The Texas Health and Human Services Commission filed an objection with the bankruptcy court yesterday in regards to the El Paso Children’s Hospital. As you know, today is the deadline the county commissioners gave the children’s hospital to accept the county’s proposal to have UMC take over the children’s hospital. The deadline is necessary because the county must finalize its budget tomorrow. The county needs to know how much money the children’s hospital will need to remain viable long enough to either be absorbed by UMC or have a financial suitor come to its rescue.
Because of the potential for an additional debt that the children’s hospital is facing due to the rent that wasn’t really rent, the opportunity for a financial rescue by a third party is near impossible. The children’s hospital is hoping a suitor can step forth if UMC, and by extension, the County, were to accept a significantly reduced rent.
The problem is that the budget deadline makes it almost impossible for the county to negotiate a rent adjustment before it must file its budget. It is possible, and something that Veronica Escobar’s court may consider, is to set a budget on the condition that it may have to be adjusted at a later date.
Remember that the court previously approved a taxpayer-funded credit line, also known as an anticipation line, to fund UMC operations while it waits for federal funds to become available.
Although not intended for that purpose, it is possible that the county commissioners may allow the new budget cycle to include a nebulous settlement for children’s. It is for the children, will be the rallying cry.
Veronica Escobar’s goal, from the onset, has been to take control of the children’s hospital for access to greater tax funds.
However, yesterday’s filing by the Texas Health and Human Services Commission has made it much more difficult for both children’s and UMC. Or, has it?

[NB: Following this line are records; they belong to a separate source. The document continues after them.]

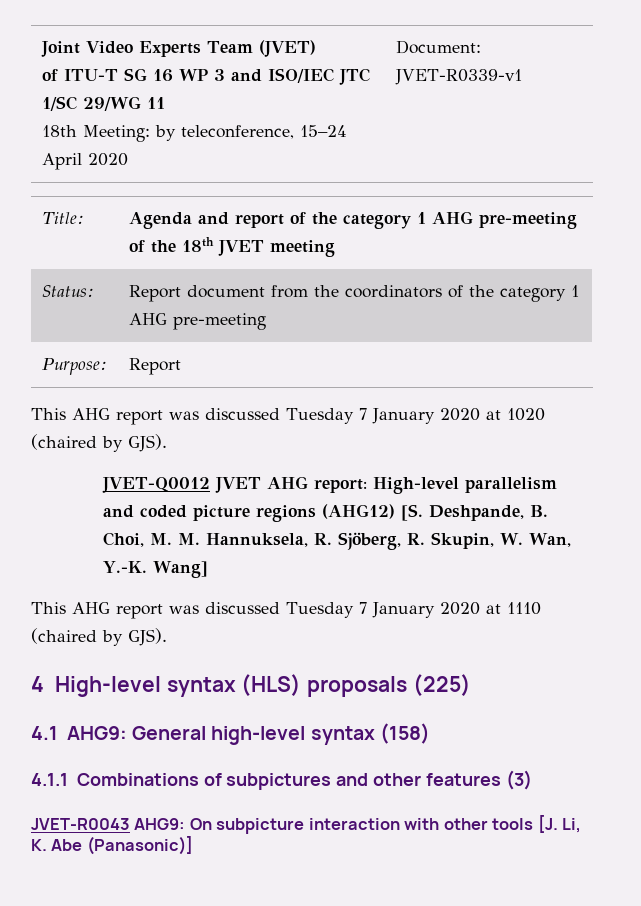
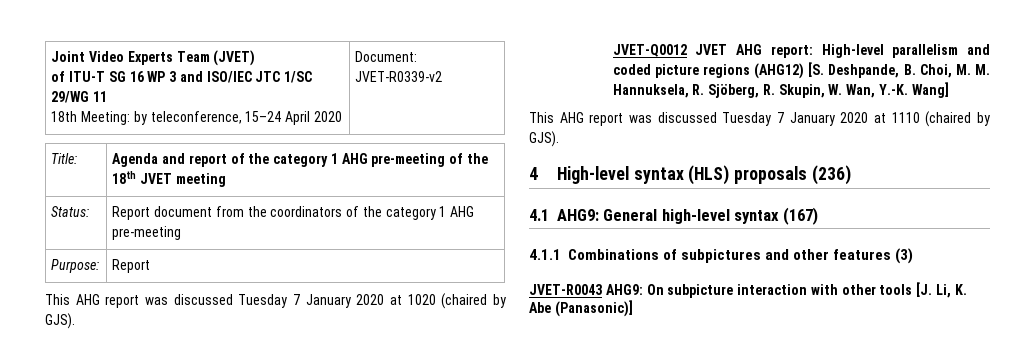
  Joint Video Experts Team (JVET)
  of ITU-T SG 16 WP 3 and ISO/IEC JTC 1/SC 29/WG 11
- 18th Meeting: by teleconference, 15–24 April 2020 | Document: JVET-R0339-v1
+ 18th Meeting: by teleconference, 15–24 April 2020 | Document: JVET-R0339-v2
- 4 High-level syntax (HLS) proposals (225)
+ 4 High-level syntax (HLS) proposals (236)
- 4.1 AHG9: General high-level syntax (158)
+ 4.1 AHG9: General high-level syntax (167)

THHSC’s objections centers on the notion the lack of specificity by children’s on who could be the prospective “strategic partner” that it has neglected to identify.
The other, more serious objection brought forth by THHSC is that the plan filed by children’s attempts to impede THHSC from recouping any lost monies it may identify at a later date. Obviously, the lost monies would be the rent that isn’t rent that resulted in Medicare payments that children’s has already received.
The objection goes on to argue that not knowing who a potential financial suitor makes the plan invalid because Medicare/Medicaid programs require specific conditions for contractual obligations. In essence, the potential suitor may not have the capability to contract with the federal government to accept health dollars for services.
As you can clearly see, the state’s agency that administers the federal health dollars has identified a potential liability that would require children’s to refund federal dollars. At this point, no one knows the true dollar amounts.
Each new document points to the rent that wasn’t rent as being nothing more than a fraud.
Is this why Veronica Escobar is so desperate to get UMC to take over the children’s hospital?
As a department of UMC, children’s liabilities can be hidden behind creative budgets and shielded behind executive sessions that governments enjoy. As an added bonus for Escobar, a government agency would be happy to “wink-wink” the fraud away.